The methodology behind it is honest about its origin: the checks here were added after a first analytical pass surfaced exactly these issuesdvd_player flagged as “delisting candidate” when it was really a catalog-membership question, bed → mattress rules treated as insight when they’re plumbing. Adding the audit step turns those moments of “wait, that’s not insight” into a systematic upstream filter, while the rest of the chapters keep their analytical purity.

Code
import numpy as np
import pandas as pd
import matplotlib.pyplot as plt
import seaborn as sns

sns.set_theme(style="whitegrid")

from pathlib import Path
_data_path = "data/raw/transactions.csv" if Path("data/raw/transactions.csv").exists() else "data/synthetic/transactions.csv"
df = pd.read_csv(_data_path, sep=";", parse_dates=["date"])
print(f"Raw transactions: {len(df):,d} line items, {df['transaction_id'].nunique():,d} baskets, "
      f"{df['customer_id'].nunique():,d} customers, "
      f"{df['article_name'].nunique()} unique product names")
Raw transactions: 6,392 line items, 3,515 baskets, 2,400 customers, 40 unique product names

1. Catalog hygiene — does every product belong?

A retail catalog has an intended category mix. For our furniture / home-goods retailer, valid product groups are documented in docs/DATA_SPEC.md. The first audit check: are there any products whose presence in the catalog warrants a question?

Heuristic checks:

  • Product-name vs. expected category list — does the name suggest a category?
  • Volume threshold — does the product carry meaningful weight in the business, or is it a long-tail leftover?
  • Last-sale recency — has it sold recently enough to still be “live”?
Code
EXPECTED_GROUPS = {
    "DINI": "Dining",   "LIVI": "Living room",
    "BEDR": "Bedroom",  "OFFI": "Office",
    "LIGH": "Lighting", "ELEC": "Electronics",
    "DECO": "Decor",    "STOR": "Storage",
    "KITC": "Kitchen",  "OUTD": "Outdoor",
}

article_summary = (
    df.groupby(["article_name", "product_group"])
      .agg(line_items=("line_item", "count"),
           revenue=("gross_price", "sum"),
           last_sold=("date", "max"),
           first_sold=("date", "min"))
      .reset_index()
)
total_rev = article_summary["revenue"].sum()
article_summary["revenue_share"] = article_summary["revenue"] / total_rev
article_summary["days_silent"] = (df["date"].max() - article_summary["last_sold"]).dt.days

# Three audit flags
LOW_VOLUME_THRESHOLD = 0.005   # < 0.5% of revenue → review
LONG_SILENT_THRESHOLD = 90     # > 90 days no sale → review
article_summary["flag_low_volume"]  = article_summary["revenue_share"] < LOW_VOLUME_THRESHOLD
article_summary["flag_long_silent"] = article_summary["days_silent"] > LONG_SILENT_THRESHOLD
article_summary["flag_unexpected_group"] = ~article_summary["product_group"].isin(EXPECTED_GROUPS)
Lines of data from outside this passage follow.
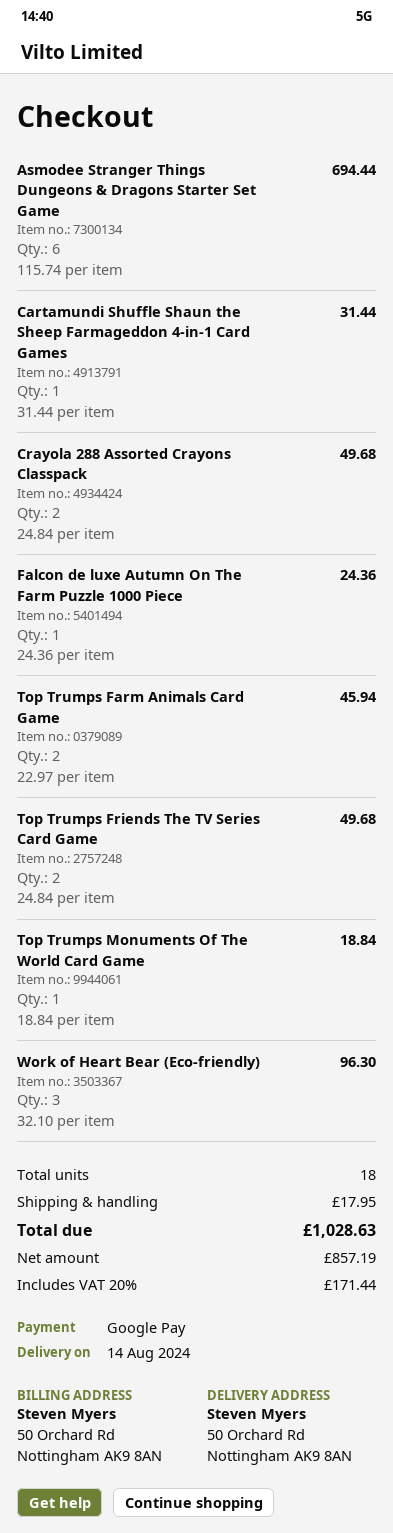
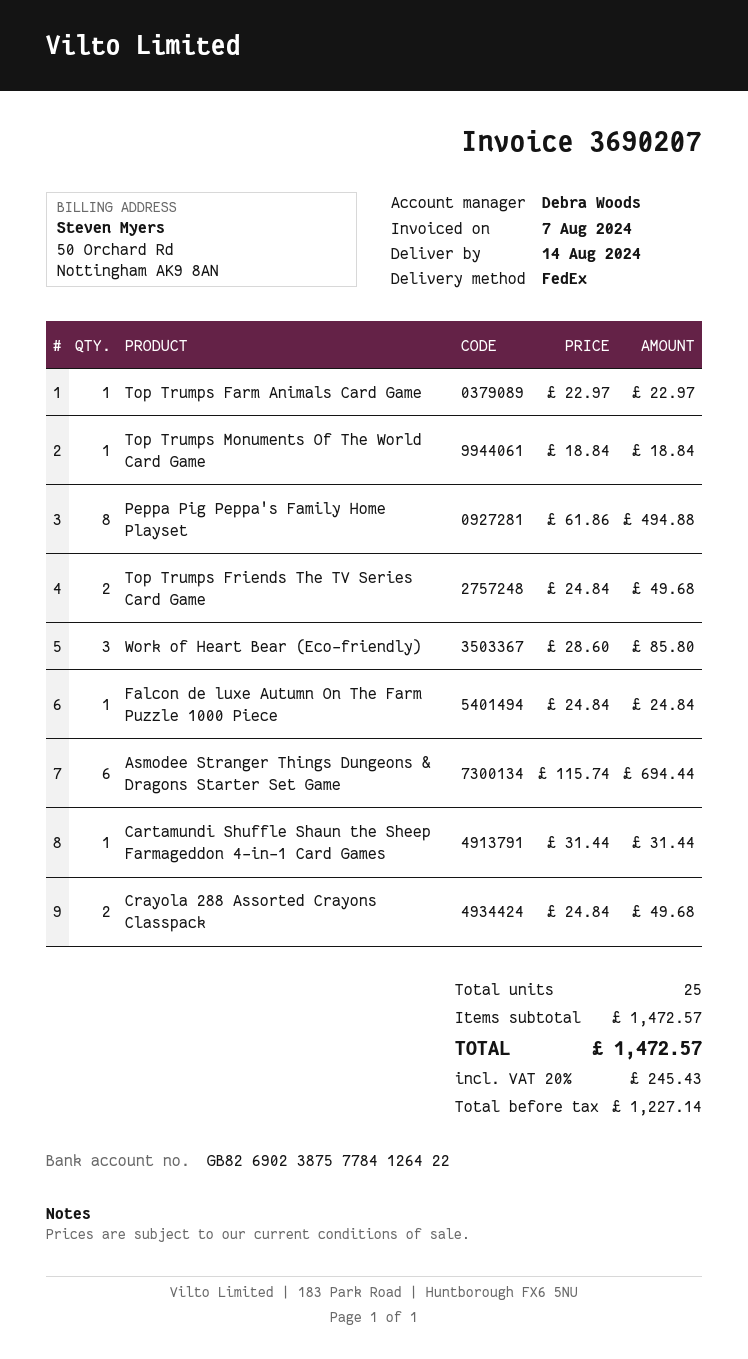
Falcon de luxe Autumn On The Farm Puzzle 1000 Piece: 1 x 24.36 = 24.36 -> 1 x 24.84 = 24.84
Top Trumps Farm Animals Card Game: 2 x 22.97 = 45.94 -> 1 x 22.97 = 22.97
Work of Heart Bear (Eco-friendly): 3 x 32.10 = 96.30 -> 3 x 28.60 = 85.80
Peppa Pig Peppa's Family Home Playset: none -> 8 x 61.86 = 494.88
total quantity: 18 -> 25
shipping: 17.95 -> none
net: 857.19 -> 1227.14
tax: 20% = 171.44 -> 20% = 245.43
total: 1028.63 -> 1472.57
flagged = article_summary[
    article_summary["flag_low_volume"]
    | article_summary["flag_long_silent"]
    | article_summary["flag_unexpected_group"]
]
flagged_view = flagged[
    ["article_name", "product_group", "revenue", "revenue_share",
     "days_silent", "flag_low_volume", "flag_long_silent", "flag_unexpected_group"]
].sort_values("revenue_share")

print(f"Flagged products: {len(flagged_view)} of {len(article_summary)} total\n")
flagged_view.round({"revenue": 0, "revenue_share": 4})
Flagged products: 14 of 40 total
article_name product_group revenue revenue_share days_silent flag_low_volume flag_long_silent flag_unexpected_group
27 picture_frame DECO 1828.0 0.0007 22 True False False
12 dvd_player ELEC 1940.0 0.0008 114 True True False
20 led_strip LIGH 2854.0 0.0011 0 True False False
38 vase DECO 3237.0 0.0013 1 True False False
7 curtain DECO 6084.0 0.0024 3 True False False
26 parasol OUTD 7057.0 0.0028 5 True False False
29 shoe_rack STOR 7873.0 0.0031 2 True False False
30 side_table LIVI 7891.0 0.0031 9 True False False
34 speakers ELEC 9685.0 0.0038 15 True False False
14 floor_lamp LIGH 10111.0 0.0040 1 True False False
5 ceiling_light LIGH 10465.0 0.0041 0 True False False
1 bar_stool KITC 11532.0 0.0045 2 True False False
36 table_lamp LIGH 12634.0 0.0050 0 True False False
13 filing_cabinet OFFI 13299.0 0.0052 93 False True False

Reading the table:

  • flag_unexpected_group=True would catch products whose product_group code is outside the documented set (e.g., a pet-supplies code in a furniture catalog). On this dataset all groups match — clean.
  • flag_low_volume=True flags products under 0.5% of revenue. These aren’t automatic delisting candidates — but they earn a manual review, particularly when combined with other signals.
  • flag_long_silent=True catches products with no sales in the last 90 days. These are typical end-of-life candidates.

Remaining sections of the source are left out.